The researchers also found that the self-healing process the material employs can fully restore it and allows it to revert to its original appearance without a trace having been previously damaged.
Due to its unique self-healing properties, the researchers are convinced that the material can potentially be used to make longer-lasting and better-performing films, membranes, coatings and other useful products.
Despite being considered a “futuristic” concept, the idea of self-healing materials is actually an ancient one. This concept has been around since the days of the Roman Empire.
Proof of this, archaeologists said, can be found in the structures the Ancient Romans built using a type of concrete made from volcanic rock, quicklime and a specific type of volcanic ash called pozzolana rosse.

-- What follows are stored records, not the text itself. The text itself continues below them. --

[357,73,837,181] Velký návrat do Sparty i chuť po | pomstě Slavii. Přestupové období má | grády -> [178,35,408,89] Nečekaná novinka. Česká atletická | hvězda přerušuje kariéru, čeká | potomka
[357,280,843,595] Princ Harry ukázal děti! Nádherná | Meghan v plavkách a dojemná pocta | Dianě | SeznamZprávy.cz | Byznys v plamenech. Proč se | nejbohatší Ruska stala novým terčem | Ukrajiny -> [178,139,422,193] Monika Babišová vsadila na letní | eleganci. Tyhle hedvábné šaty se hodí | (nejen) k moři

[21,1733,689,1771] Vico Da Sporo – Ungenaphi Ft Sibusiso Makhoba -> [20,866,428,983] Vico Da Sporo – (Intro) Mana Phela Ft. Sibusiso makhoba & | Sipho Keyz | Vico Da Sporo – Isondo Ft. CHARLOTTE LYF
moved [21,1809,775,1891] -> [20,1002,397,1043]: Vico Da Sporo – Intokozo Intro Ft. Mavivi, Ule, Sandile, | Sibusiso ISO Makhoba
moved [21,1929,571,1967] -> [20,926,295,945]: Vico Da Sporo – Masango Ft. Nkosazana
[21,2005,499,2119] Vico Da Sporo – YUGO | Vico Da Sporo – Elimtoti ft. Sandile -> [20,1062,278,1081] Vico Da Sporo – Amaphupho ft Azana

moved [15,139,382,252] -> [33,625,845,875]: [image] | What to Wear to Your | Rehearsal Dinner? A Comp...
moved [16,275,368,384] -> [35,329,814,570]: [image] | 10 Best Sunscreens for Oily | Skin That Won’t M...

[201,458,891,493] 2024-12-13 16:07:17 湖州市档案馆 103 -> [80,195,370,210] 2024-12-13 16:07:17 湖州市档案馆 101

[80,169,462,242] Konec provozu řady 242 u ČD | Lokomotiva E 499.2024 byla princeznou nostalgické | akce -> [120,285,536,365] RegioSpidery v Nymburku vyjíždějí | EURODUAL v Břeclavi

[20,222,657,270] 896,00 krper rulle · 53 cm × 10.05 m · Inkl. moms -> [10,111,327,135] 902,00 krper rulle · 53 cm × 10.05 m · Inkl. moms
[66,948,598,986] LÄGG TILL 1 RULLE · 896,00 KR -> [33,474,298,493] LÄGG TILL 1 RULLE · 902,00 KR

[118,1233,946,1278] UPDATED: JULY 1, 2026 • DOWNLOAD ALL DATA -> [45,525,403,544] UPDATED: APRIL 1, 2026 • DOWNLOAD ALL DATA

“Roman concrete is considerably weaker than modern concretes. It’s approximately ten times weaker,” Renato Perucchio, a mechanical engineer at the University of Rochester in New York, said. “What this material is assumed to have is phenomenal resistance over time.”
According to archaeologists, Roman concrete owes its rudimentary self-healing properties to pozzolanic activity, or the chemical process that occurs when volcanic ash and quicklime react with water.
The process involves the creation of calcium aluminosilicate mineral crystals called stratlingite, which is used to replace the quicklime in the mixture. These crystals grow within the material’s matrix, including the interfacial zones where cracks tend to develop. The resulting continuous crystal formation then ends up holding the mortar and the coarse aggregate together, effectively countering crack formation.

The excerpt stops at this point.